→ **YOUR TASK**
Copy only those lines which run from the line containing "html: <div>blue: WT" to the end of the entries below, both inclusive, exactly as written and with no pictures.

→ **INPUT DATA**

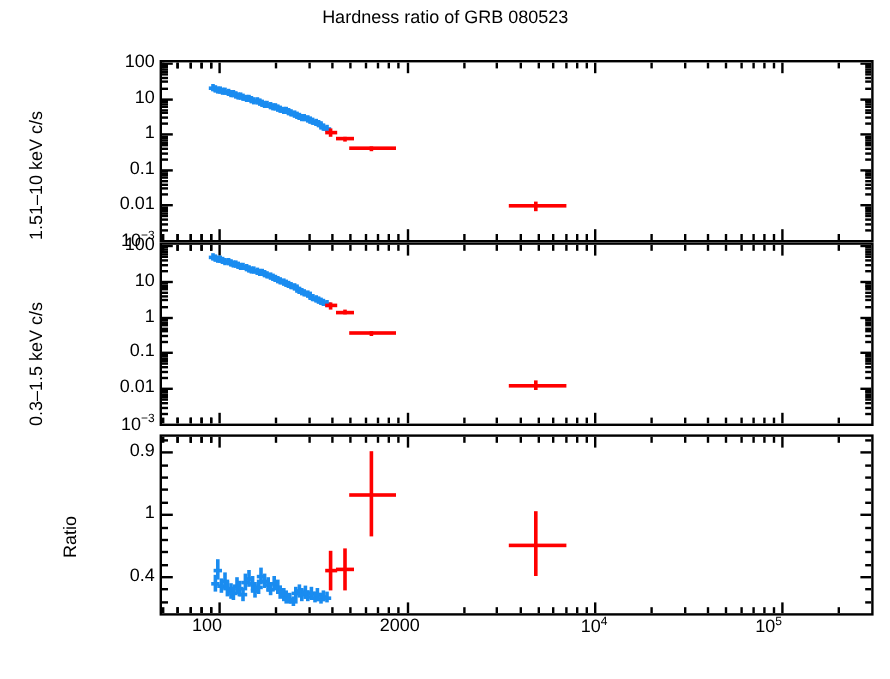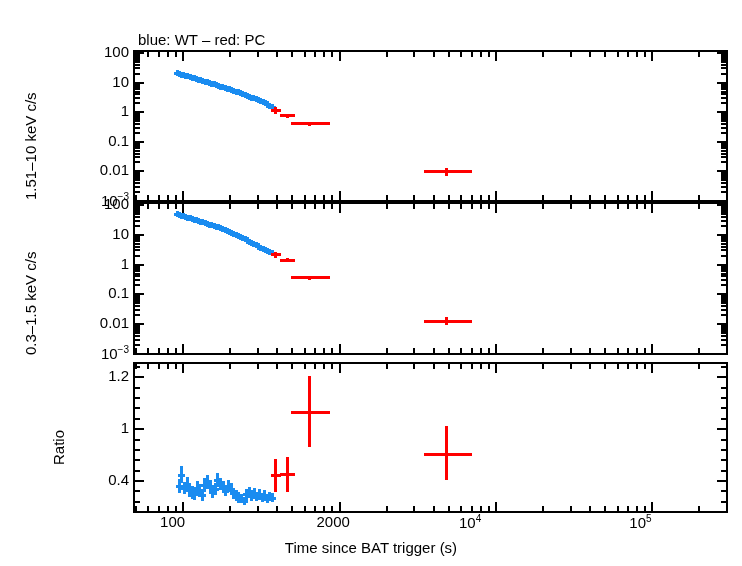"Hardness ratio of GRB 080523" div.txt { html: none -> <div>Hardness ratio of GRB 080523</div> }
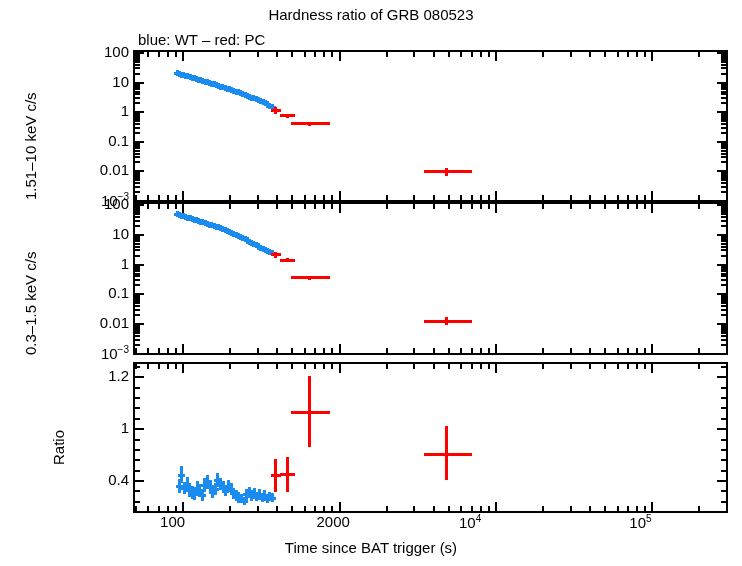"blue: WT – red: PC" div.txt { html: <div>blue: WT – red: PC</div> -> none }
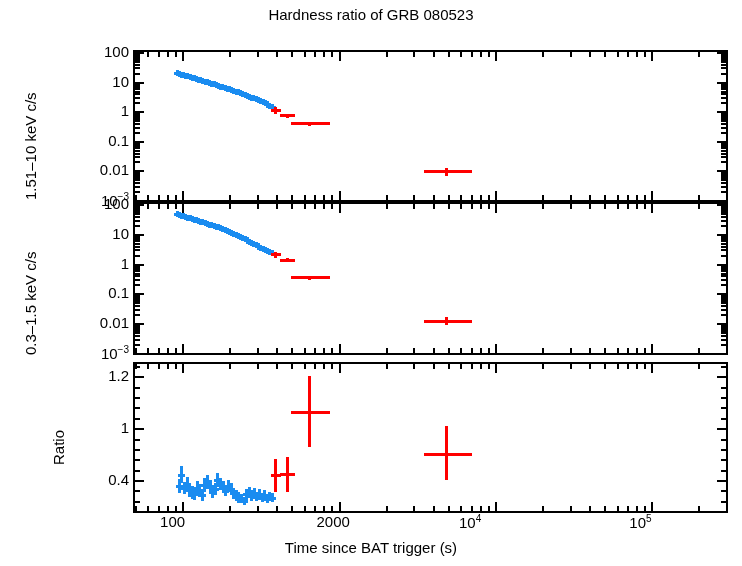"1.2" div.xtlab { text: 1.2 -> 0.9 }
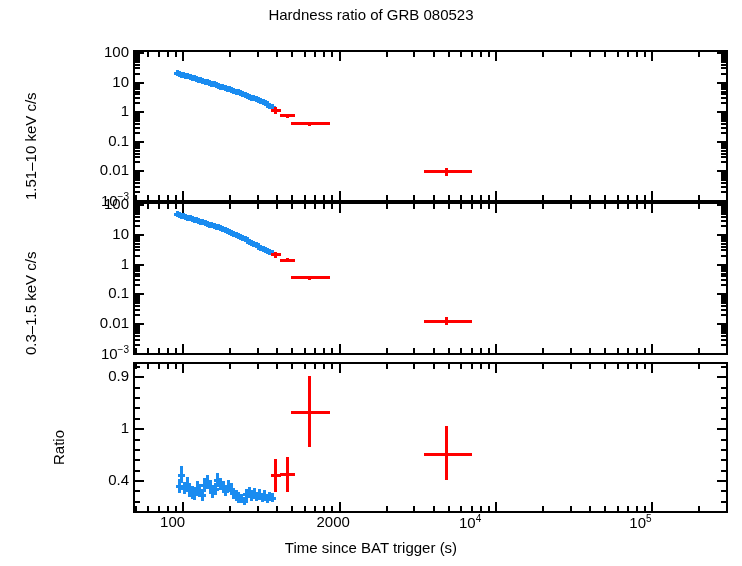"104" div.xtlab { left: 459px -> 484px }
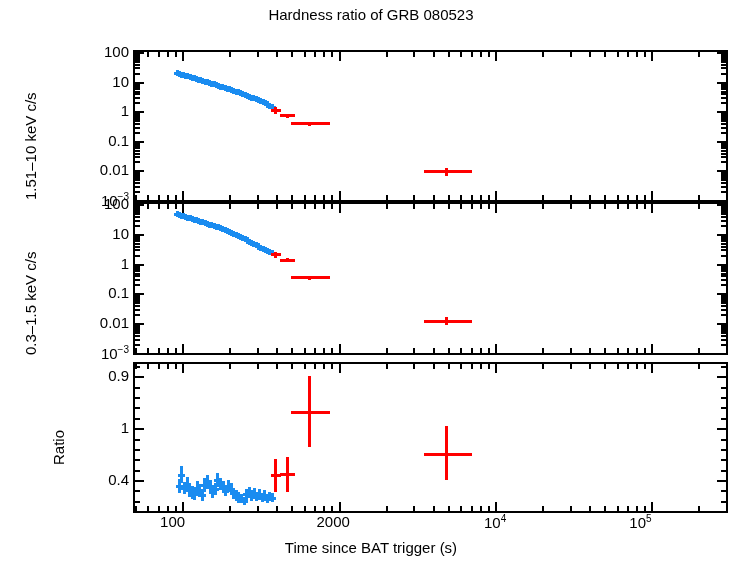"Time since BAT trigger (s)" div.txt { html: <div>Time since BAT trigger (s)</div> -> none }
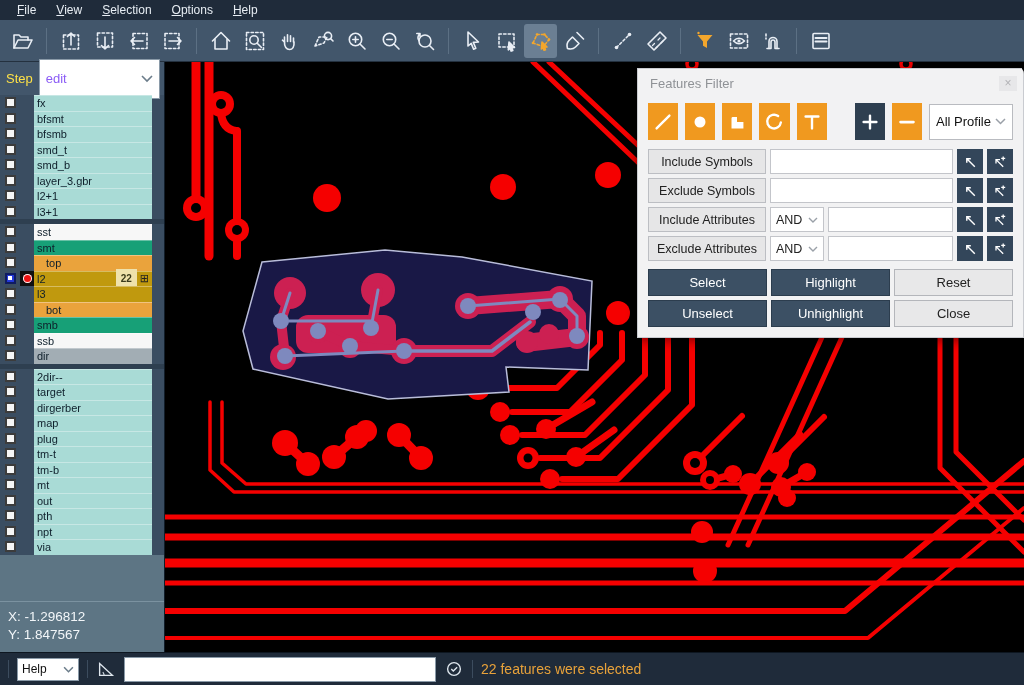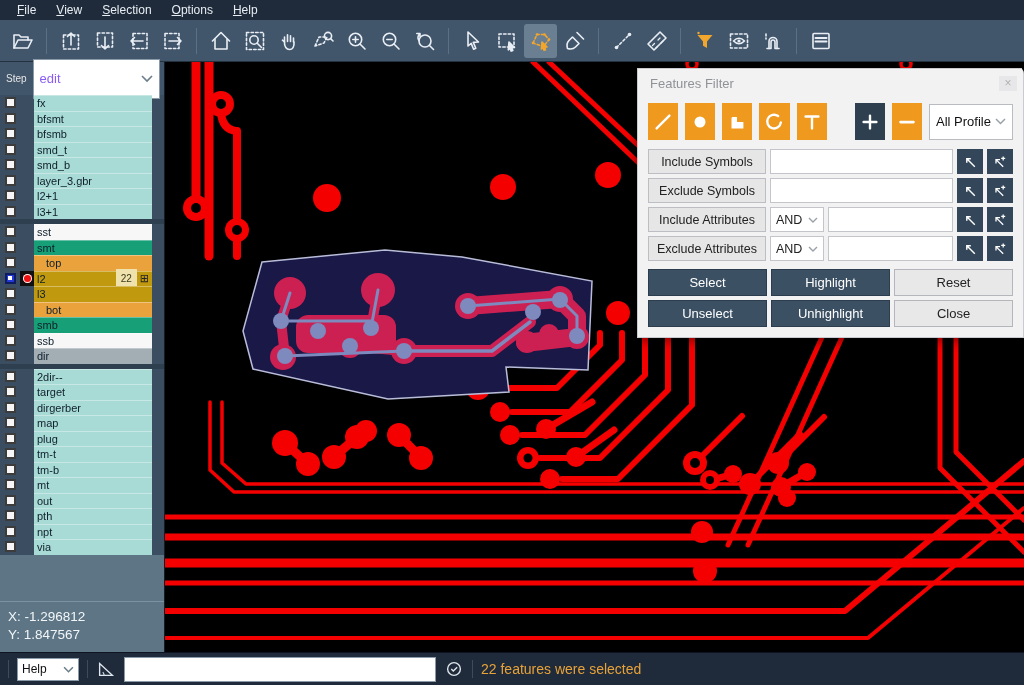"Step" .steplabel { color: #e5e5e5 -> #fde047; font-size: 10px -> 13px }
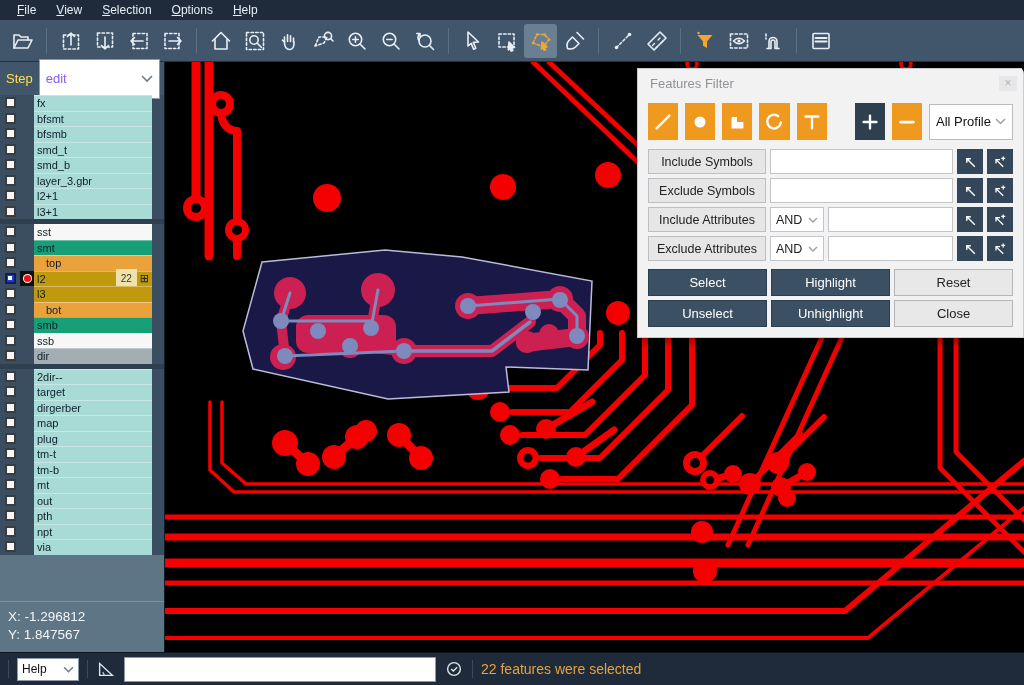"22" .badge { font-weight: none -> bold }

→ **RESULT OF THE TASK**
"blue: WT – red: PC" div.txt { html: <div>blue: WT – red: PC</div> -> none }
"1.2" div.xtlab { text: 1.2 -> 0.9 }
"104" div.xtlab { left: 459px -> 484px }
"Time since BAT trigger (s)" div.txt { html: <div>Time since BAT trigger (s)</div> -> none }
"Step" .steplabel { color: #e5e5e5 -> #fde047; font-size: 10px -> 13px }
"22" .badge { font-weight: none -> bold }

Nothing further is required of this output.